🤖 AI Summary
This study addresses the curse of dimensionality in multimodal robotic learning caused by modality redundancy. We propose a unified Cross-Modal Attention (CMA) mechanism that jointly enables dynamic modality selection (e.g., tactile, audio) and unsupervised skill segmentation. CMA employs dynamic modality gating to adaptively attend to the most informative sensory input at each action step, while simultaneously disentangling reusable primitive skill units from expert demonstrations—enabling hierarchical imitation learning.
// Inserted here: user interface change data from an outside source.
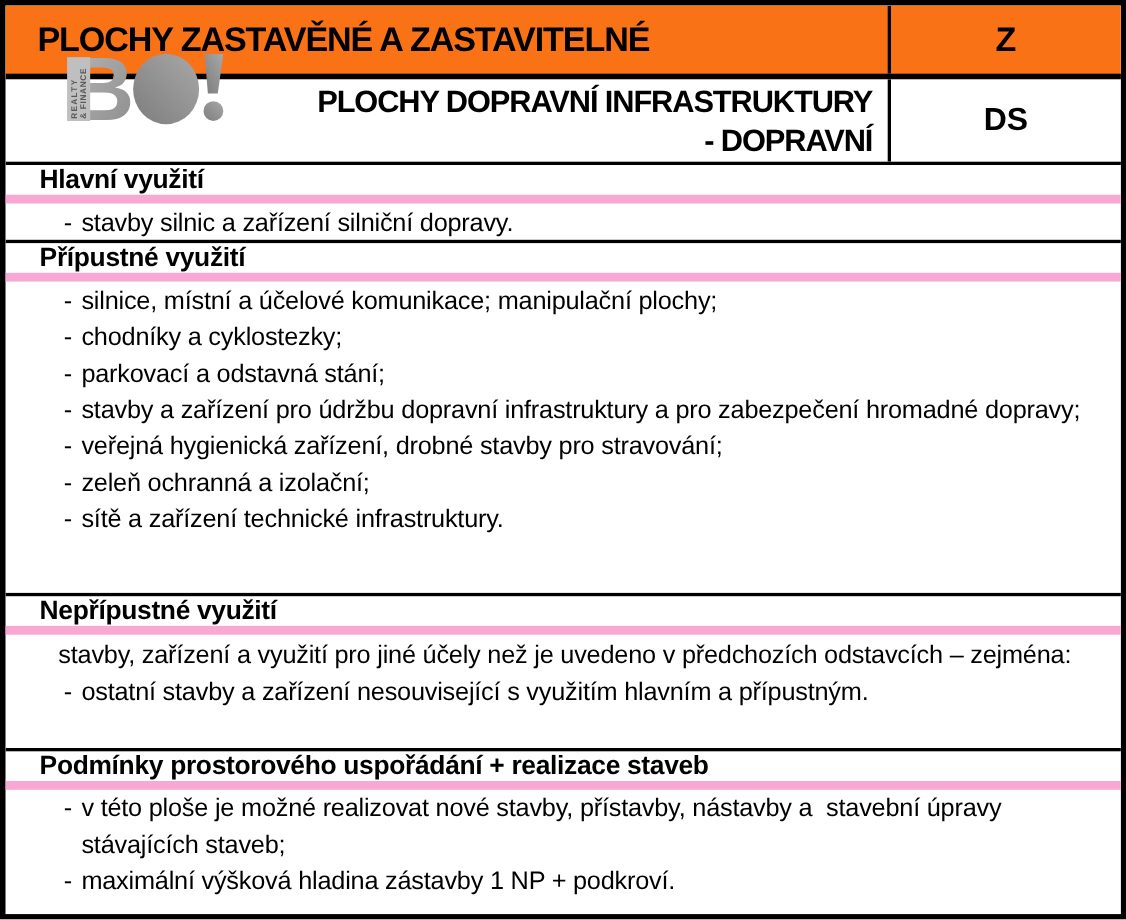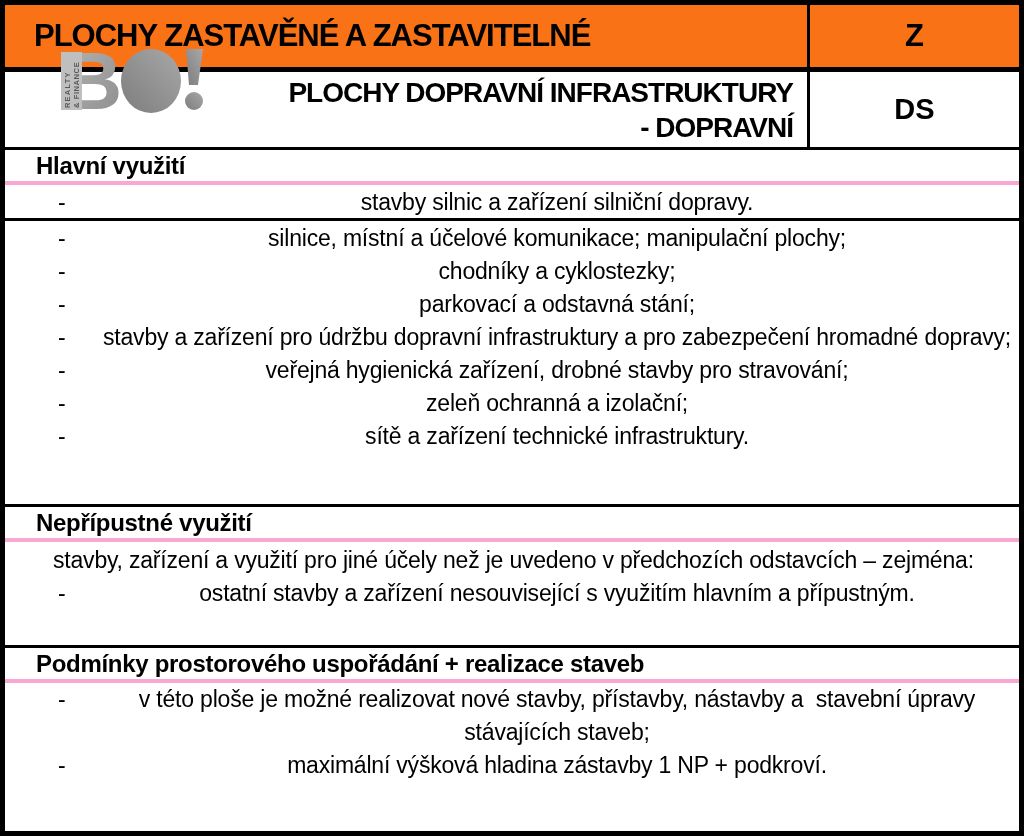--- a/index.html
+++ b/index.html
@@ -28,7 +28,7 @@
   .code-ds{font-size:29px;font-weight:bold;}
 
   
-  .sh{height:35px;border-bottom:4px solid #f9a8d4;display:flex;align-items:center;
+  .sh{height:35px;border-bottom:8px solid #f9a8d4;display:flex;align-items:center;
       padding-left:31px;font-size:24px;font-weight:bold;letter-spacing:-0.3px;}
 
   

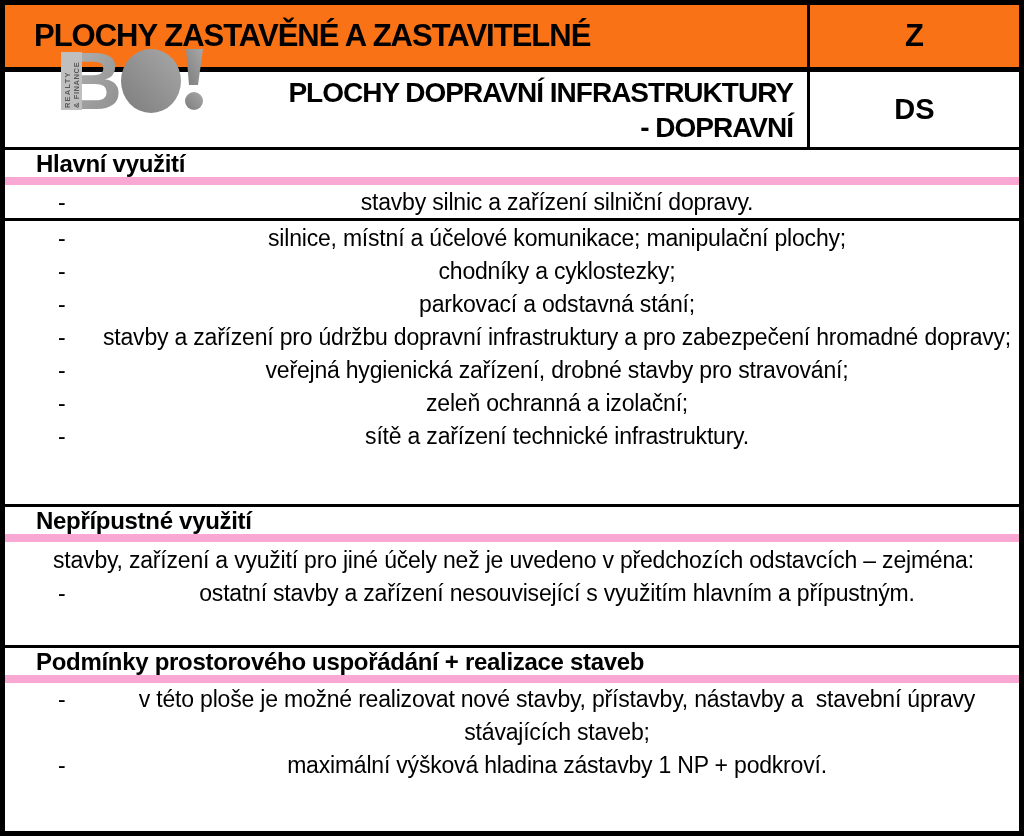--- a/index.html
+++ b/index.html
@@ -37,7 +37,7 @@
   .c2{height:286px;padding-top:1px;}
   .c3{height:106px;padding-top:2px;}
   .c4{height:132px;border-bottom:none;}
-  .item{position:relative;padding-left:98px;padding-right:8px;white-space:pre-wrap;text-align:center;}
+  .item{position:relative;padding-left:69px;padding-right:8px;white-space:pre-wrap;}
   .item::before{content:"-";position:absolute;left:53px;top:0;}
   .intro{padding-left:48px;padding-right:45px;}
 

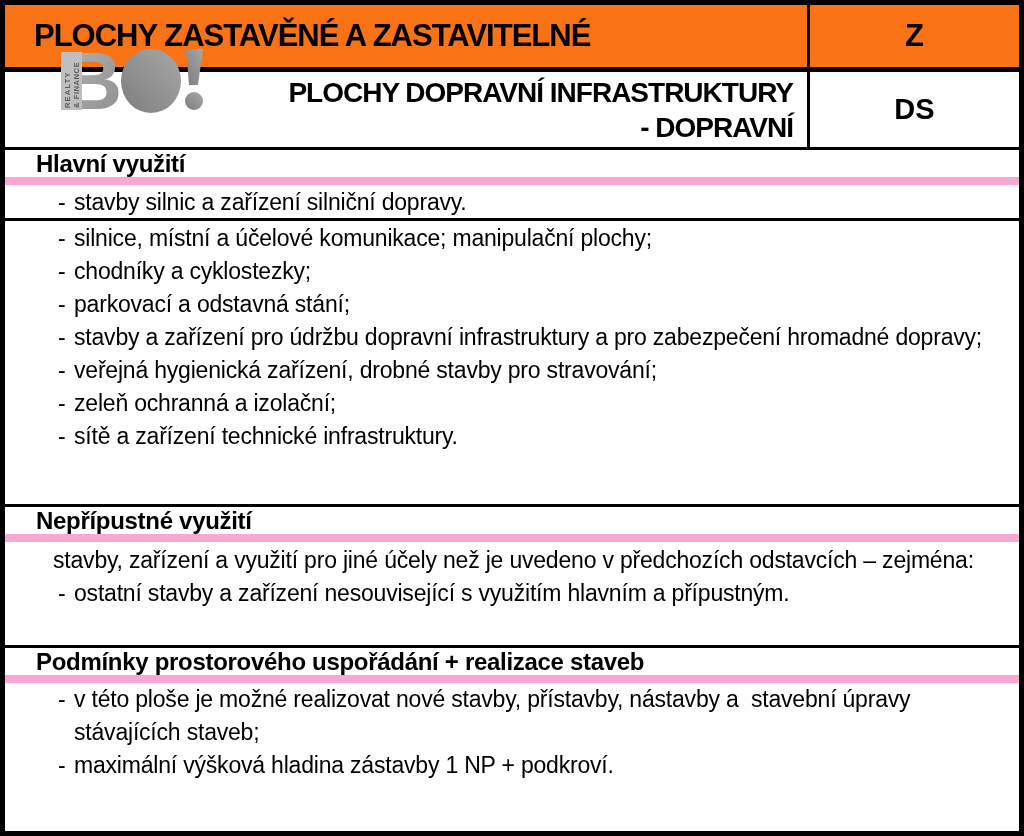--- a/index.html
+++ b/index.html
@@ -98,6 +98,9 @@
     <div class="item">stavby silnic a zařízení silniční dopravy.</div>
   </div>
 
+  <div class="row sh">
+    <span>Přípustné využití</span>
+  </div>
   <div class="row content c2">
     <div class="item">silnice, místní a účelové komunikace; manipulační plochy;</div>
     <div class="item">chodníky a cyklostezky;</div>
To our knowledge, this is the first work to instantiate both modality selection and skill segmentation within a single CMA framework. The approach significantly improves generalization and sample efficiency on long-horizon, high-contact-density manipulation tasks (e.g., 10+-step assembly): modality selection accuracy increases by 32%, and skill segmentation achieves an F1 score of 0.89.
📝 Abstract
Incorporating additional sensory modalities such as tactile and audio into foundational robotic models poses significant challenges due to the curse of dimensionality. This work addresses this issue through modality selection. We propose a cross-modality attention (CMA) mechanism to identify and selectively utilize the modalities that are most informative for action generation at each timestep. Furthermore, we extend the application of CMA to segment primitive skills from expert demonstrations and leverage this segmentation to train a hierarchical policy capable of solving long-horizon, contact-rich manipulation tasks.